- Opening Delimiter -
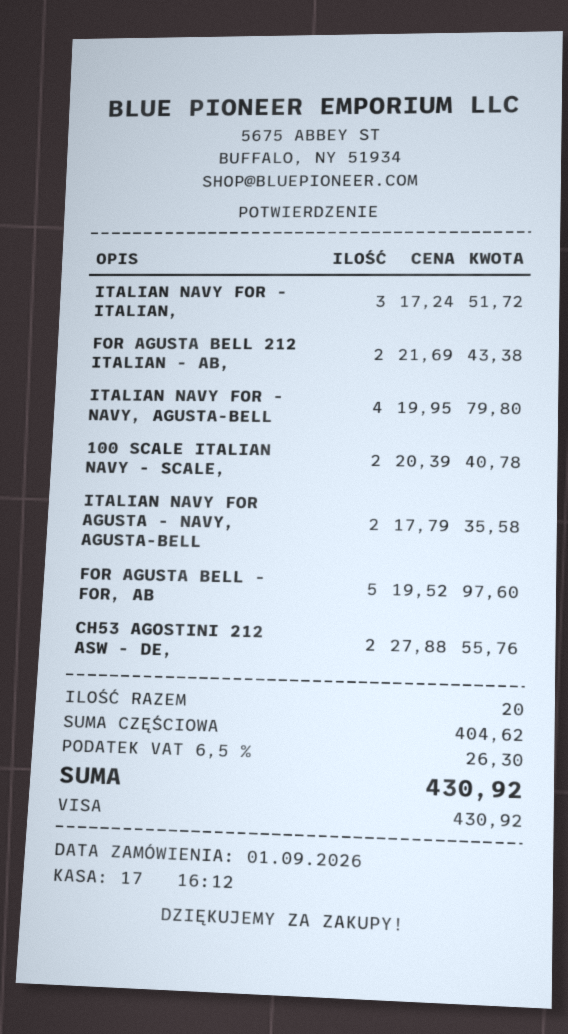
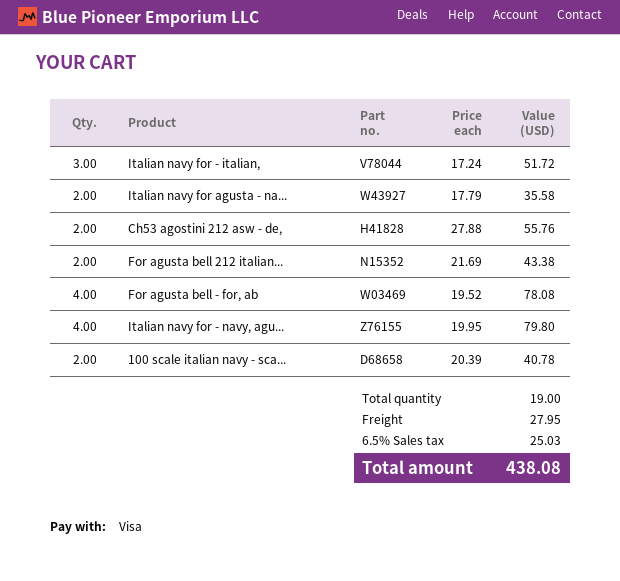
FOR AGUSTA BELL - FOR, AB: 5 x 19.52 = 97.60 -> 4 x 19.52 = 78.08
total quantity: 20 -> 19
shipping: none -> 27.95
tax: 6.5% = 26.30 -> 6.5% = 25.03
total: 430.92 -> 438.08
- Closing Delimiter -
- Opening Delimiter -
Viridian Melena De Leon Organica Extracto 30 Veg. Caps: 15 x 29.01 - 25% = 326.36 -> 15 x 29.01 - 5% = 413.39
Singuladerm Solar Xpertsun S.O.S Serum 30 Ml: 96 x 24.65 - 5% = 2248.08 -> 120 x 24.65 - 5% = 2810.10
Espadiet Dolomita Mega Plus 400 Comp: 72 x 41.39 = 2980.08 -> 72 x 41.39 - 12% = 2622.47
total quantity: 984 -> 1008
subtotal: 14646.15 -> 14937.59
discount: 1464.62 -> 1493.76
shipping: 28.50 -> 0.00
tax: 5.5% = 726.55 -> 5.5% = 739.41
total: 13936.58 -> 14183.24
- Closing Delimiter -
- Opening Delimiter -
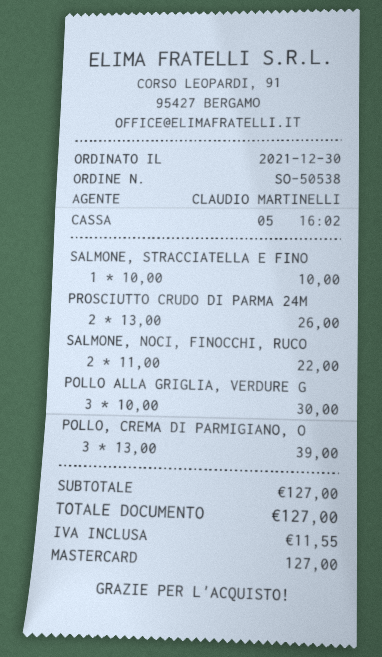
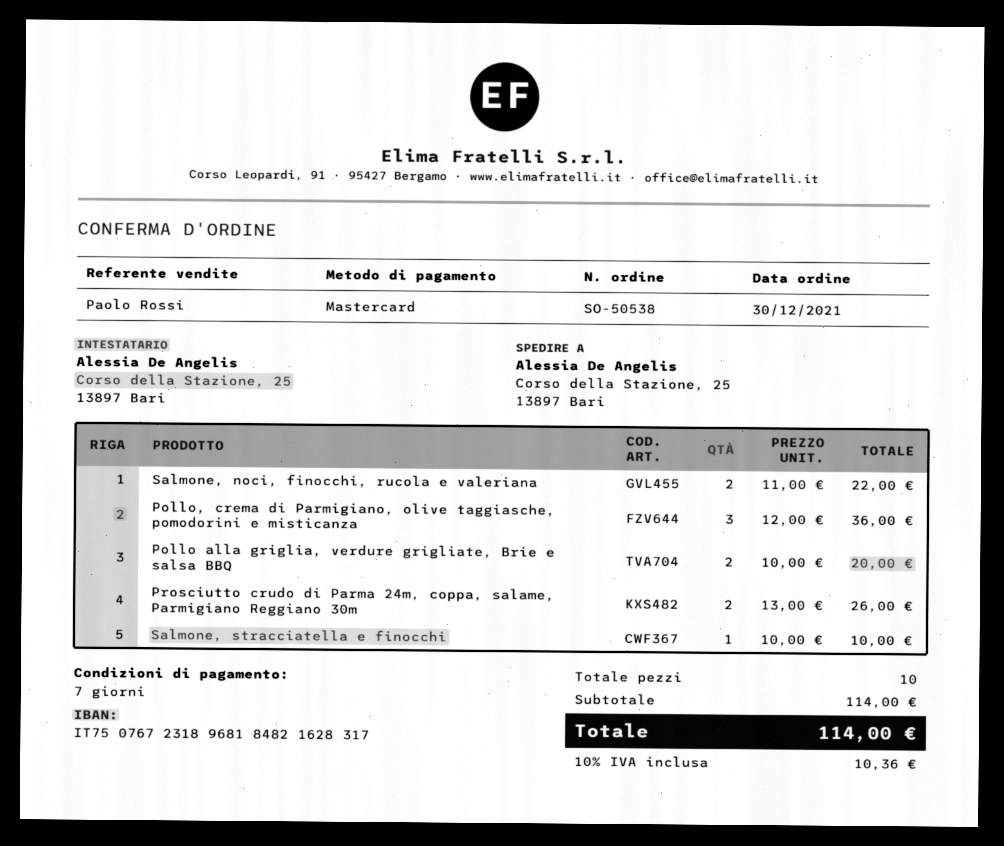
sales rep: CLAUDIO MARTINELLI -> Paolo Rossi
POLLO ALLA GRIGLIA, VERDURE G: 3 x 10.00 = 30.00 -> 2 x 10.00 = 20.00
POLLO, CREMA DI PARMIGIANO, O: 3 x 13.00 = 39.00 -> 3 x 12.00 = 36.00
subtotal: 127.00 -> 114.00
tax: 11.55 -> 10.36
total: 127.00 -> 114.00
- Closing Delimiter -
THE TASK: Write out exactly the lines that fall from the line with "Viridian Melena De" to the line with "total: 13936.58 -> 14183.24" in the records above, keeping both ends.

EXERCISE SOLUTION:
Viridian Melena De Leon Organica Extracto 30 Veg. Caps: 15 x 29.01 - 25% = 326.36 -> 15 x 29.01 - 5% = 413.39
Singuladerm Solar Xpertsun S.O.S Serum 30 Ml: 96 x 24.65 - 5% = 2248.08 -> 120 x 24.65 - 5% = 2810.10
Espadiet Dolomita Mega Plus 400 Comp: 72 x 41.39 = 2980.08 -> 72 x 41.39 - 12% = 2622.47
total quantity: 984 -> 1008
subtotal: 14646.15 -> 14937.59
discount: 1464.62 -> 1493.76
shipping: 28.50 -> 0.00
tax: 5.5% = 726.55 -> 5.5% = 739.41
total: 13936.58 -> 14183.24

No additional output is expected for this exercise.